Valentine's Day fell on a Friday and the post office line at lunchtime was longer than I would have predicted, the population of Hinesburg apparently still committed to the practice of mailing cards and small gifts even in a time when most people send a text and call it done. I was there to mail the card I send Carol every year on this date, the card being something Helen instituted in the second year of our marriage when she noticed that Carol's husband Don was not a card-sender and that Carol minded more than she said, and I have continued the practice in Helen's name now for fifty-two years, which is the kind of small enduring obligation that adds up to something larger if you do it long enough. Carol does not need the card. She has it anyway. That is the entire transaction.

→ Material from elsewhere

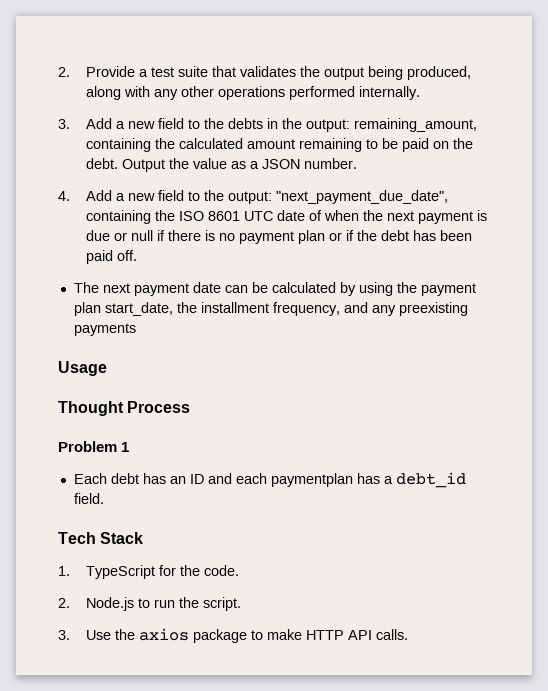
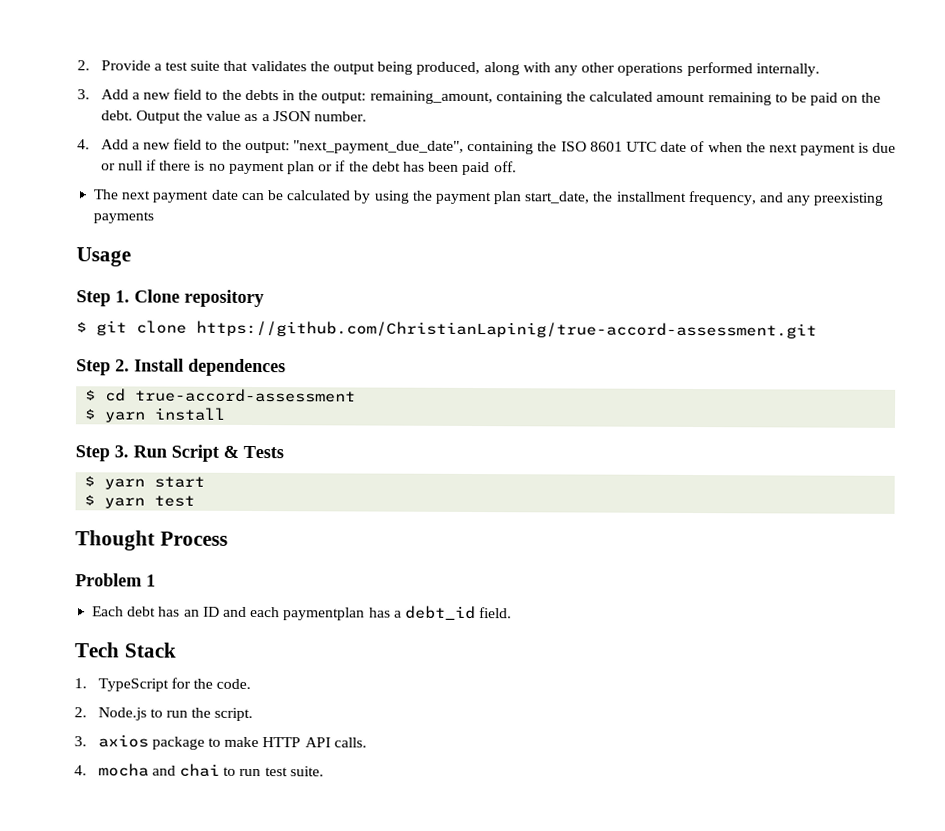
(107, 368) none -> [76,289,264,308] [76,320,817,339] [76,358,286,377] [85,388,357,403] [84,407,227,423] [75,444,284,462] [84,475,206,490] [84,494,196,509] // Step 1. Clone repository // $ git clone https://github.com/ChristianLapinig/true-accord-assessment.git // Step 2. Install dependences // $ cd true-accord-assessment // $ yarn install // Step 3. Run Script & Tests // $ yarn start // $ yarn test
[85,629,135,640] Use the -> (87, 741) none
(408, 634) none -> [74,763,324,777] // 4. mocha and chai to run test suite.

For supper I made the steak the way I have made it every Valentine's Day since 1981 — a single ribeye, cast iron, butter and thyme and garlic, sliced against the grain, eaten at the kitchen table with a baked potato and a salad. Helen and I shared this exact meal for forty-one years and I have continued it for the past three Februarys alone, which is not a celebration exactly but is more than mere supper, the meal occupying the place in the calendar that requires marking and being marked the way it has always been marked. There is no improvement on the recipe. There is only the cooking of it, the eating of it, the wash-up after.
I read for an hour after the meal — Hemingway's "Big Two-Hearted River" again, which I read about every February because the Nick Adams story of fishing alone in the burnt country after the war is the story I keep returning to in winter, the rhythm of the narrative and the precision of the camp-cooking sentences and the not-saying of what is being said all working on me the way they have worked on me since I first read it at twenty. I taught it for thirty-eight years. I have not stopped reading it. The day I stop reading it will be the day I stop teaching, finally, and I am not ready for that day yet.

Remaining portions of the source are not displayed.